→ **Prompt**:
From the line that holds "CHF 3,90: 4" to the last line of the data, copy everything exactly; leave out all the rest.

→ **Data for analysis**:
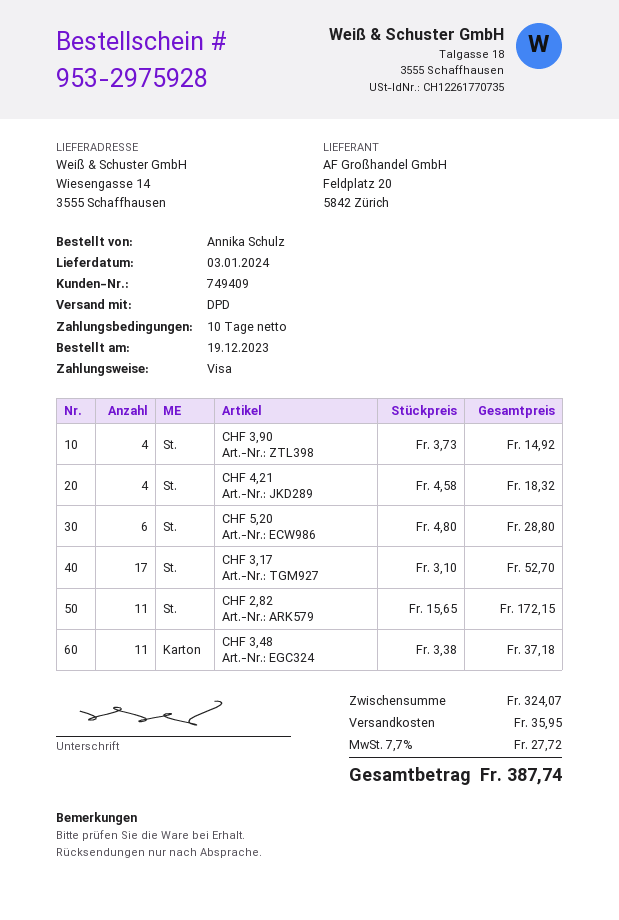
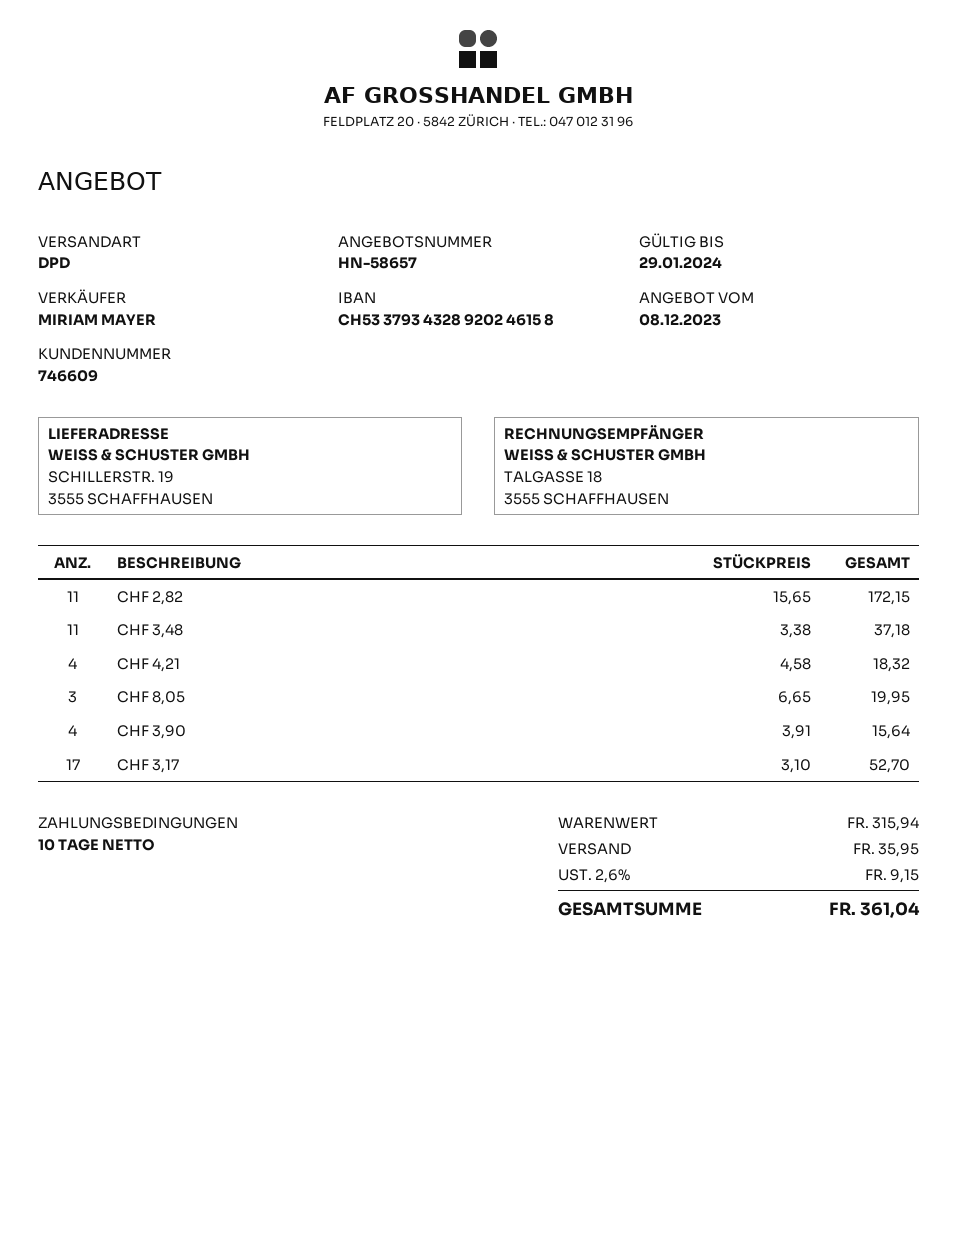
customer number: 749409 -> 746609
ship to: Wiesengasse 14, 3555 Schaffhausen -> SCHILLERSTR. 19, 3555 SCHAFFHAUSEN
CHF 3,90: 4 x 3.73 = 14.92 -> 4 x 3.91 = 15.64
CHF 5,20: 6 x 4.80 = 28.80 -> none
CHF 8,05: none -> 3 x 6.65 = 19.95
subtotal: 324.07 -> 315.94
tax: 7.7% = 27.72 -> 2.6% = 9.15
total: 387.74 -> 361.04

→ **Exercise output**:
CHF 3,90: 4 x 3.73 = 14.92 -> 4 x 3.91 = 15.64
CHF 5,20: 6 x 4.80 = 28.80 -> none
CHF 8,05: none -> 3 x 6.65 = 19.95
subtotal: 324.07 -> 315.94
tax: 7.7% = 27.72 -> 2.6% = 9.15
total: 387.74 -> 361.04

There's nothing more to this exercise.